Before-and-after change records
[Start of Attachment]
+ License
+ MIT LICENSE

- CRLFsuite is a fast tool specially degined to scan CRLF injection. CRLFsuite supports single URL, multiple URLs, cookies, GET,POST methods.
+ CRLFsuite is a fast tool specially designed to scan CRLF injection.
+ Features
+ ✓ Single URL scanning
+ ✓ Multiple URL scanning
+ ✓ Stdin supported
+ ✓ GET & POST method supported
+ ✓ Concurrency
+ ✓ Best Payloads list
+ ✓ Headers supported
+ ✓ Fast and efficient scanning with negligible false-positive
[End of Attachment]
Requirement: Would you copy out exactly the lines from the one holding "Single URL scanning" through the end of the entries above, both ends included?

Written solution:
+ ✓ Single URL scanning
+ ✓ Multiple URL scanning
+ ✓ Stdin supported
+ ✓ GET & POST method supported
+ ✓ Concurrency
+ ✓ Best Payloads list
+ ✓ Headers supported
+ ✓ Fast and efficient scanning with negligible false-positive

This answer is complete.